TRY IT
Using the listing below, copy exactly the lines from the one containing "balance: 3298.00 -> 4456.00" to the one containing "tax: 20% = 190.88 -> 20% = 166.48", both lines included, and no others.

SOURCE DATA
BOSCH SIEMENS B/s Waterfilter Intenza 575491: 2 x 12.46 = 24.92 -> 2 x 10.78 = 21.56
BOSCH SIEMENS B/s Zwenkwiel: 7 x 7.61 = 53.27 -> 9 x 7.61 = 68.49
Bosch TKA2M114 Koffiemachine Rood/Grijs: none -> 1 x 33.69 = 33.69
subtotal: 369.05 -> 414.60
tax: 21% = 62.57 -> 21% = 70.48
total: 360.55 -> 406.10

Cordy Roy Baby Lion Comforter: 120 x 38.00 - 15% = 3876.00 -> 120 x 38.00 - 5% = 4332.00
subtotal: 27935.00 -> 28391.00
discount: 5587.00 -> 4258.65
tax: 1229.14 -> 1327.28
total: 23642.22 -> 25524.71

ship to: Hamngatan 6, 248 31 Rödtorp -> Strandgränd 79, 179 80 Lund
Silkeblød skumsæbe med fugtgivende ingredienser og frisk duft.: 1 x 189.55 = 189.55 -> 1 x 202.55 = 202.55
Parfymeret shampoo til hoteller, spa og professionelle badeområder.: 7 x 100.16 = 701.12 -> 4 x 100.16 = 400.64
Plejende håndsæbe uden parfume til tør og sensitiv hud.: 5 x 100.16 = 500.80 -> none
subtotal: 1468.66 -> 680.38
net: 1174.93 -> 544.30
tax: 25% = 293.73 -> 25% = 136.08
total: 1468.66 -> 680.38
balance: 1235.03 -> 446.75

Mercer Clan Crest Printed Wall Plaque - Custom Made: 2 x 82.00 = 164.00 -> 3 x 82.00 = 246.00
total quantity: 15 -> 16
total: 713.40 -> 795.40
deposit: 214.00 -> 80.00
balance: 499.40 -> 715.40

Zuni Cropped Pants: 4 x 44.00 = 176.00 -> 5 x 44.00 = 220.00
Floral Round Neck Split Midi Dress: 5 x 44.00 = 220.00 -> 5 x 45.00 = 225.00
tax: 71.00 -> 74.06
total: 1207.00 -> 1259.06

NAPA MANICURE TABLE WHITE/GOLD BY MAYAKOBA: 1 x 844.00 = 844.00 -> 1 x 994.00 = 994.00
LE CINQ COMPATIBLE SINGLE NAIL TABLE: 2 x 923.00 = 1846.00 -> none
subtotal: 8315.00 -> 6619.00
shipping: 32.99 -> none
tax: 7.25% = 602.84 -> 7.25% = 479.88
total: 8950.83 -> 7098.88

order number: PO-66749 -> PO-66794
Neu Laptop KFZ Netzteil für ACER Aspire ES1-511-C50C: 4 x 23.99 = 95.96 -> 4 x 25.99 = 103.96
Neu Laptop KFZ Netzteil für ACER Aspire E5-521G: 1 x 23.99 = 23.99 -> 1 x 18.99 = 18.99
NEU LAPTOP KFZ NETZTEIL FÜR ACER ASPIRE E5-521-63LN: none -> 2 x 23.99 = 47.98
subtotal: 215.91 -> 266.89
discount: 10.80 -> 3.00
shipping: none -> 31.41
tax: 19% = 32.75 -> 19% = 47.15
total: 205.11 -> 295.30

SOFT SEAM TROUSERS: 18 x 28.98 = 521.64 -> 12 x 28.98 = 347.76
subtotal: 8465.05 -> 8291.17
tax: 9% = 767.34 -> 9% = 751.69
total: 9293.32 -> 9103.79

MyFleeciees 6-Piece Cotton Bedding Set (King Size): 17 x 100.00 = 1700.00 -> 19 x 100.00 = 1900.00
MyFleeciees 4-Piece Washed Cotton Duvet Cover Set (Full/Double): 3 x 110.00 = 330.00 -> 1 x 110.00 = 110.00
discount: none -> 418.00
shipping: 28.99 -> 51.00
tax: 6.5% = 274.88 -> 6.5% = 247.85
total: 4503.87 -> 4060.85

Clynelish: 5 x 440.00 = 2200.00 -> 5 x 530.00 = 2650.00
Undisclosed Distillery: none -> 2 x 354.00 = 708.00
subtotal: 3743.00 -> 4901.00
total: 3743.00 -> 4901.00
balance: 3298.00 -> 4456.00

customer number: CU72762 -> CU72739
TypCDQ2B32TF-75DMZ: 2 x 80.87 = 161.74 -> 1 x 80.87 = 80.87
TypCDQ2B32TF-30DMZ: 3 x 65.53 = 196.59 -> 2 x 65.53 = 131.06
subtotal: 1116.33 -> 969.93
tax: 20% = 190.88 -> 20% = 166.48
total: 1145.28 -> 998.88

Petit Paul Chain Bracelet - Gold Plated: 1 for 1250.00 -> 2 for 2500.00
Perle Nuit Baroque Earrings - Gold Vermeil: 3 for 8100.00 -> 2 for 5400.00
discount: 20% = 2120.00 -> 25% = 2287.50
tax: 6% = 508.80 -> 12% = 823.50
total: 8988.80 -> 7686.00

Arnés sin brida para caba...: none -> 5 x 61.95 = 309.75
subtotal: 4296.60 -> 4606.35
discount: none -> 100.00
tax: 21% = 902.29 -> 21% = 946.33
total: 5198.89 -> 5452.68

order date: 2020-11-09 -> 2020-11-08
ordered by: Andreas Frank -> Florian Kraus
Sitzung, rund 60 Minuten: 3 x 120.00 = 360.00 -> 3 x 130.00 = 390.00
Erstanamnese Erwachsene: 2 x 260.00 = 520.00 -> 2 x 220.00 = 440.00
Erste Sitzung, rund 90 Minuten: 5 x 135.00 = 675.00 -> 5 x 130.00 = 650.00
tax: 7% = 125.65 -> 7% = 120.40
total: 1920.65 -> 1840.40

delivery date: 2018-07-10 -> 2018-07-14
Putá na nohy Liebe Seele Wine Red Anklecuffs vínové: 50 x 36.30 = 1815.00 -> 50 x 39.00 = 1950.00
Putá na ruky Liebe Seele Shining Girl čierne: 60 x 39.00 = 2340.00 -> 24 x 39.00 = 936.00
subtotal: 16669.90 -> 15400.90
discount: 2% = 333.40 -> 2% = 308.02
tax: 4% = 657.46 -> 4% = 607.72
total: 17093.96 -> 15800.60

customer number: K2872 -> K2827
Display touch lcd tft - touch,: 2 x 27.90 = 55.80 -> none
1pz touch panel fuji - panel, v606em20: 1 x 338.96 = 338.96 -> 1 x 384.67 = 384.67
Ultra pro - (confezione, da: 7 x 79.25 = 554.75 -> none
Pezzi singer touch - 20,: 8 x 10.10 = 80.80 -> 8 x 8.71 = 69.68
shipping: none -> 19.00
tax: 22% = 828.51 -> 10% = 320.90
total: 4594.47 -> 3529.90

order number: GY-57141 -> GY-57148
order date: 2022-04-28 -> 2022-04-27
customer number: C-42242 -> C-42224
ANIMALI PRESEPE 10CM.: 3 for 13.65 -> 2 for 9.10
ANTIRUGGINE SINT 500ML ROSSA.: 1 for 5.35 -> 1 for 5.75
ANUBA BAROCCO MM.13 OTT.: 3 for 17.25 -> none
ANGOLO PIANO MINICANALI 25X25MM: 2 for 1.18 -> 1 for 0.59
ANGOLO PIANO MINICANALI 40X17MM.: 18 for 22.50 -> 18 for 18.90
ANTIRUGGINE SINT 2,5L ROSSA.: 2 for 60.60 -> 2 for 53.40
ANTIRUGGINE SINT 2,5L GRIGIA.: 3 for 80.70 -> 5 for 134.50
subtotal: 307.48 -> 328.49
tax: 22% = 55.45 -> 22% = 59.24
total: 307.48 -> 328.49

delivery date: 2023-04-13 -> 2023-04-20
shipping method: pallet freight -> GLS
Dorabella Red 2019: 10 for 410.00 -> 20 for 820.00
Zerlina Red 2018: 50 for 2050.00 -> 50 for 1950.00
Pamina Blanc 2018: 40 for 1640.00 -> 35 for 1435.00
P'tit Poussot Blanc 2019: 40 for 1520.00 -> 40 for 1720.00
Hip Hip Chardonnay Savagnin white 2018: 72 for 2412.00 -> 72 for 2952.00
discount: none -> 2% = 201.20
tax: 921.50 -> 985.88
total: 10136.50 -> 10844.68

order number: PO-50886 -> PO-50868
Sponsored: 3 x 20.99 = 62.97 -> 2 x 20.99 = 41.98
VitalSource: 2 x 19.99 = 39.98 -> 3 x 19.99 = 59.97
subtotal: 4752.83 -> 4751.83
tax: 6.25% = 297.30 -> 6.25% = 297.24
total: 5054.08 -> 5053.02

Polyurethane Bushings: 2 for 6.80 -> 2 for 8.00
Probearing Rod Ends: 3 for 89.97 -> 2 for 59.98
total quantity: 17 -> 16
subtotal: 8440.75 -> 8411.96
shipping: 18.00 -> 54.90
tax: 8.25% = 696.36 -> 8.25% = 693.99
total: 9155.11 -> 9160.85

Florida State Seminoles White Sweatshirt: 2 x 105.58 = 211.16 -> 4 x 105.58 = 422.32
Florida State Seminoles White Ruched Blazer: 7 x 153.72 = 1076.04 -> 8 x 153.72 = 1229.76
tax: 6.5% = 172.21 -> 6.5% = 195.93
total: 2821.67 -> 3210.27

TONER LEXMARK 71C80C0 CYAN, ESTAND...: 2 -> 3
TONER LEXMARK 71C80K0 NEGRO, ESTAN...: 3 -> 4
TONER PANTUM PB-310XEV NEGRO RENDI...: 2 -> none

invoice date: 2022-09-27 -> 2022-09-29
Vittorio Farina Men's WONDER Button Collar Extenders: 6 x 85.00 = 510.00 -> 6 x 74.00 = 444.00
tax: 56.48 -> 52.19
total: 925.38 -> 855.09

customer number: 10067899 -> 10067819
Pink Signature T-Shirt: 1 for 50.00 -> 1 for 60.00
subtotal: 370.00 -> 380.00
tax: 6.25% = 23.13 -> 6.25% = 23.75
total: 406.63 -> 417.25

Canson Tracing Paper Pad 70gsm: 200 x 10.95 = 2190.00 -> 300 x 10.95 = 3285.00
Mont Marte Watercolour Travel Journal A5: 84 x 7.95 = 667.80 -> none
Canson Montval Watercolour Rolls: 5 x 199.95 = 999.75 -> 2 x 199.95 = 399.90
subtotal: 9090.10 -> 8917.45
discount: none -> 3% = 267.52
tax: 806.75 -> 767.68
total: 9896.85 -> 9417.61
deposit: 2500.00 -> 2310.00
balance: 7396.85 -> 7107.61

ANSWER AREA
balance: 3298.00 -> 4456.00

customer number: CU72762 -> CU72739
TypCDQ2B32TF-75DMZ: 2 x 80.87 = 161.74 -> 1 x 80.87 = 80.87
TypCDQ2B32TF-30DMZ: 3 x 65.53 = 196.59 -> 2 x 65.53 = 131.06
subtotal: 1116.33 -> 969.93
tax: 20% = 190.88 -> 20% = 166.48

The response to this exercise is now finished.